DZST
- Manila; Philippines;
- Broadcast area: Metro Manila
- Frequency: 860 kHz

Programming
- Format: College radio

Ownership
- Owner: University of Santo Tomas

History
- First air date: 1950; 76 years ago
- Last air date: 1969; 57 years ago
- Call sign meaning: University of Santo Tomas or Saint Thomas Aquinas

= DZST (Manila) =

DZST (860 kHz) was an AM radio station owned and operated by the University of Santo Tomas in the Philippines. It also served both as a campus station and as a Catholic station. In 1969, the station went off the air.

The station was housed in the Main Building of the campus and broadcast from 1950 to 1969. The frequency was later reassigned to the newly-established Radyo Veritas as its inaugural frequency, prior to the realignment of AM broadcast frequencies under the 9kHz spacing rule.

==UST Tiger Radio==

Tiger Media Network (TMN) was established in 2018 by the university's Communications Bureau, serving as the successor of DZST.
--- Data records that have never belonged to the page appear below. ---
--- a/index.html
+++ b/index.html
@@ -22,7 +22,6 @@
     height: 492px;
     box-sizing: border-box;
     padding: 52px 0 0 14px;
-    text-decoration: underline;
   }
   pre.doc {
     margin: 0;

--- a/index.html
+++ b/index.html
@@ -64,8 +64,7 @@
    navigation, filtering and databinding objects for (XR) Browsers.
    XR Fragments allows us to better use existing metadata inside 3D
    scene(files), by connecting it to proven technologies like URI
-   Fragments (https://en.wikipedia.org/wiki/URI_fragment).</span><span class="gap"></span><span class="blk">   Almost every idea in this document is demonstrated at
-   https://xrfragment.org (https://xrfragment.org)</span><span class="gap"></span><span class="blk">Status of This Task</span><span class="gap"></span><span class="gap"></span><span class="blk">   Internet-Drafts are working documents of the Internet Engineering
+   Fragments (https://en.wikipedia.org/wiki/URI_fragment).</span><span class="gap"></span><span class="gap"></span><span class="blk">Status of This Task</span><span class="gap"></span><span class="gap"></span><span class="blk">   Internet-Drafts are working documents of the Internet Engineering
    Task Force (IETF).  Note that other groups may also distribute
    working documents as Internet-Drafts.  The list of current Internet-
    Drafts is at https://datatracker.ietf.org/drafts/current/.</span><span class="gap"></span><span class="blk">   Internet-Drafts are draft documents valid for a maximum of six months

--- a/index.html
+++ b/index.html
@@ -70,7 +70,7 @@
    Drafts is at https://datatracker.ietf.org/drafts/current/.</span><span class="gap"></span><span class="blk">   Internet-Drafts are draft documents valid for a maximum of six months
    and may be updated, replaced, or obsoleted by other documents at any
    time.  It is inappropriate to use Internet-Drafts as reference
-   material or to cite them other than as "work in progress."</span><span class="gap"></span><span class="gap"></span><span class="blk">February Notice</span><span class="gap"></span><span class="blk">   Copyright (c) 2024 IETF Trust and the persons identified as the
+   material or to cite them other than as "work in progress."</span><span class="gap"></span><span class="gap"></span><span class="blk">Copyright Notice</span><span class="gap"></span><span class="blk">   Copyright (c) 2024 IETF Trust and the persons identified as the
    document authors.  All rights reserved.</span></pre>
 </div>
TMN focuses on production and distribution of content by and for the Thomasian community. The network is operated by student volunteers who are passionate about multimedia storytelling, providing a platform for future media professionals to develop their skills.
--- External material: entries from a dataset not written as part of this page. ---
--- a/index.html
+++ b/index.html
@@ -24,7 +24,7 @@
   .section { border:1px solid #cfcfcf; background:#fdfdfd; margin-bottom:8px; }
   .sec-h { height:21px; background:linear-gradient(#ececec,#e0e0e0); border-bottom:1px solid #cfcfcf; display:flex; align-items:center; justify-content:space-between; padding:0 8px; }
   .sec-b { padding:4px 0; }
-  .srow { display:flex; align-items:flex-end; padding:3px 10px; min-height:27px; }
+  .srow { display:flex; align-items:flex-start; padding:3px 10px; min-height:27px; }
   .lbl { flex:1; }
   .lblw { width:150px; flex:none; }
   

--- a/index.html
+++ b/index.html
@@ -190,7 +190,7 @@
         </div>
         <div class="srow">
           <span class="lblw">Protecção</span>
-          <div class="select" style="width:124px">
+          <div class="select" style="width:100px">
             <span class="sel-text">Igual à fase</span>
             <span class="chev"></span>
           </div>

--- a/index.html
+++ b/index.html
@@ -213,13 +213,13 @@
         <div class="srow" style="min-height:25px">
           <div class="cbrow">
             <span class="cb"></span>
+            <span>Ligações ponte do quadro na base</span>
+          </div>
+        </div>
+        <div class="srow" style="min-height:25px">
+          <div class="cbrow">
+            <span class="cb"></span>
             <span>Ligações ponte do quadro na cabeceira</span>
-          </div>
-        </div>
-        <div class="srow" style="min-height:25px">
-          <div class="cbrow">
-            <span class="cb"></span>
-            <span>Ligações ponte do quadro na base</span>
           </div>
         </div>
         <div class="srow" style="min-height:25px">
TMN operates two main stations serving the entire campus: Tiger TV and Tiger Radio. TMN would later become its own entity as the Tomasian Cable Television (TOMCAT).
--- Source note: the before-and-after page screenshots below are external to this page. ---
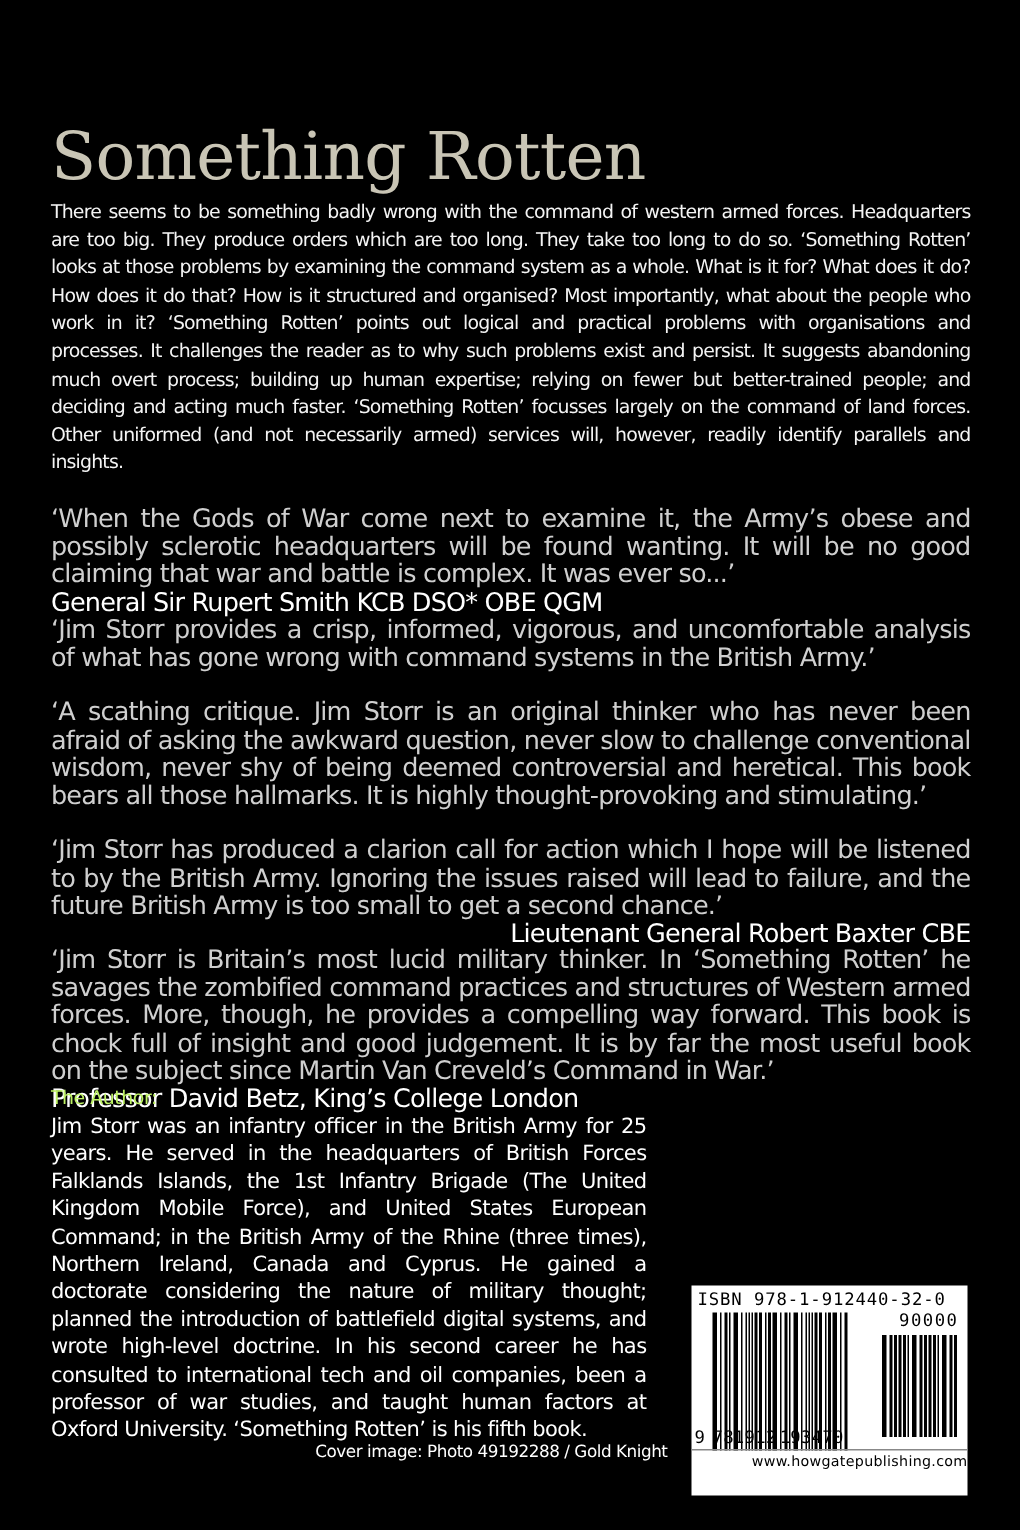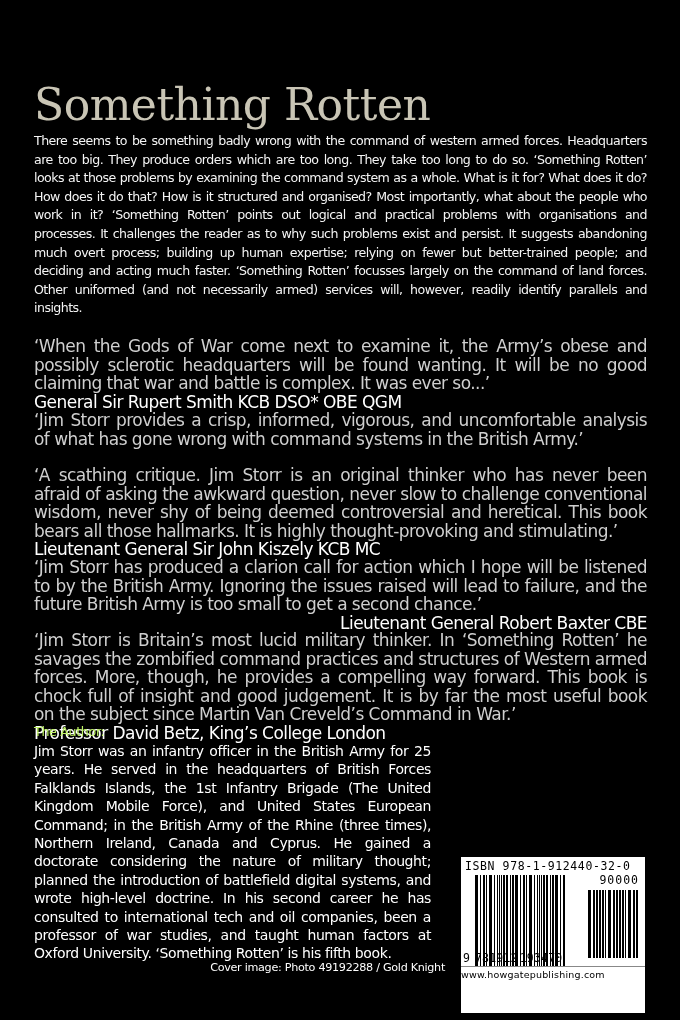--- a/index.html
+++ b/index.html
@@ -95,7 +95,6 @@
 
   <div class="quote" style="top:466px">
     <span>‘A scathing critique.  Jim Storr is an original thinker who has never been afraid of asking the awkward question, never slow to challenge conventional wisdom, never shy of being deemed controversial and heretical.  This book bears all those hallmarks.  It is highly thought-provoking and stimulating.’</span>
-    <span class="attr">Lieutenant General Sir John Kiszely KCB MC</span>
   </div>
 
   <div class="quote" style="top:558px">

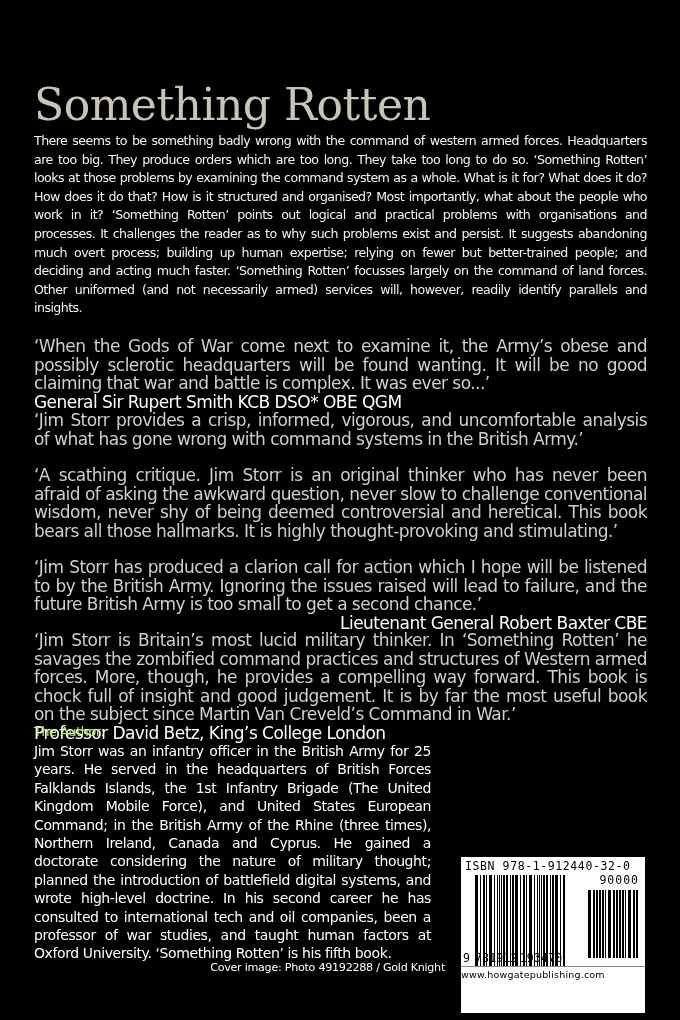--- a/index.html
+++ b/index.html
@@ -42,7 +42,7 @@
     letter-spacing: -0.3px;
   }
   .barcode-box {
-    position: absolute; left: 461px; top: 857px; width: 184px; height: 156px;
+    position: absolute; left: 461px; top: 857px; width: 184px; height: 140px;
     background: #fff; color: #000;
   }
   .isbn-text {

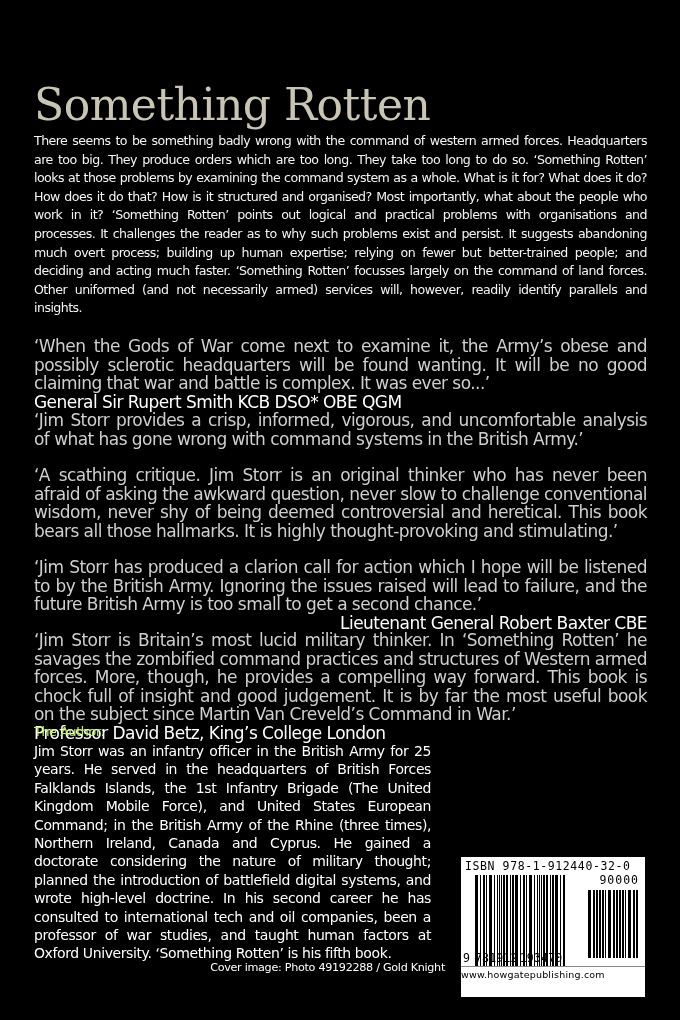--- a/index.html
+++ b/index.html
@@ -72,7 +72,7 @@
     position: absolute; left: 0; top: 109px; width: 184px; height: 1px; background: #888;
   }
   .site {
-    position: absolute; left: 0; top: 112px; width: 184px; text-align: left;
+    position: absolute; left: 0; top: 112px; width: 184px; text-align: right;
     font-size: 9.5px; color: #000; letter-spacing: 0.2px;
   }
 </style>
Tiger Radio was established in the late 2000s; it would later become part of TMN upon the 2018 formation. It serves as the official campus station of the UST community, which was formerly served by the defunct DZST.

UST Tiger Radio originates from the Communications Bureau's offices on the 12th floor of the Buenaventura Garcia Paredes, O.P. building within the university campus. The station operates online via web streaming from Monday to Friday, except during semester breaks.